You know, it's interesting how the politics of the gun debate never enter it when the president and some, you know, dignitaries involved, as they shouldn't, because people are serious about it.
If you walked in a room with a bunch of security professionals saying, I've got an idea for security.
We're going to make everything safer by disarming the Secret Service so we have less guns around?
Ladies and gentlemen, I'm not even going to say you'd be laughed out.
They would seriously seek to have you, like, evaluated.
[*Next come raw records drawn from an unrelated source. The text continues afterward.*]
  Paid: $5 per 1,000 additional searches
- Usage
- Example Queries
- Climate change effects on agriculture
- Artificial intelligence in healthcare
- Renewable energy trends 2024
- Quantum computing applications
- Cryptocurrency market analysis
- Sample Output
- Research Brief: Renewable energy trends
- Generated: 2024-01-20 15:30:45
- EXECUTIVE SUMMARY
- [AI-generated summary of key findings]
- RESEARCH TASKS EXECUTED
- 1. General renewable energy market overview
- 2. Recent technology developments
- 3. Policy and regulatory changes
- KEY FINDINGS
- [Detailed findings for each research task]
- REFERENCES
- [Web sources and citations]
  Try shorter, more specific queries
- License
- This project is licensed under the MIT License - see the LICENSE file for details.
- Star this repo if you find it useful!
Like, what, are you insane?
What are you, are you crazy?
But when it comes to your kids in a bar or your kids in a school, all of a sudden the politics enter.
Less guns, not more guns.
But you notice when it comes to, quote, important people, nobody says that.
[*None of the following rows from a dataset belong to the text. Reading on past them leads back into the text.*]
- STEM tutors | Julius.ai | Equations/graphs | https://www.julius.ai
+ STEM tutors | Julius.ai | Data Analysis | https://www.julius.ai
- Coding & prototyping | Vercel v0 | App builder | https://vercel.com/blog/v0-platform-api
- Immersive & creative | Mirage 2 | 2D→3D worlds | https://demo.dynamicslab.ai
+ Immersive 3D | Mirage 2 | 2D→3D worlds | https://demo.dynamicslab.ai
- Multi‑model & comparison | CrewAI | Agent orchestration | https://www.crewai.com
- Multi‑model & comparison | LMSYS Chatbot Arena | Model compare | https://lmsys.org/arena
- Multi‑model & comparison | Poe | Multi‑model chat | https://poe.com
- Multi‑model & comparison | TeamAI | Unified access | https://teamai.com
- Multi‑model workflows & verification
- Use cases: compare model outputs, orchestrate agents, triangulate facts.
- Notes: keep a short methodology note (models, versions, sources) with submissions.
As if your kids aren't important enough.
Really shameful.
All right, as I said this morning, it was Ruth Bader Ginsburg.
Ruth Bader Ginsburg took a bad fall.
Well, if I hear anything else on that, apparently she's been hospitalized.
So yeah, at 85, that's serious, especially breaking ribs, because I'm not a doctor.
I don't pretend to be, but having...
Broken ribs myself.
It is extremely painful and you run the risk of pneumonia, as a doctor told me one time.
There was a guy I was wrestling in Matt Serra's Brazilian Jiu-Jitsu class in East Meadow one time.
This guy called the Big Tuna.
Yeah, he was about 400 pounds, and he was a bouncer in a bar, and he fell on me one time while I was trying to pull guard, and I went to the doctor.
I'm not, by the way, I'm not in any way trying to please, I'm just trying to tell you how I got to this story with the broken ribs.
I went to the doctor, and I'll never, this is a true story, the doctor says to me, no, no, I got in a car accident, what was it, two days later.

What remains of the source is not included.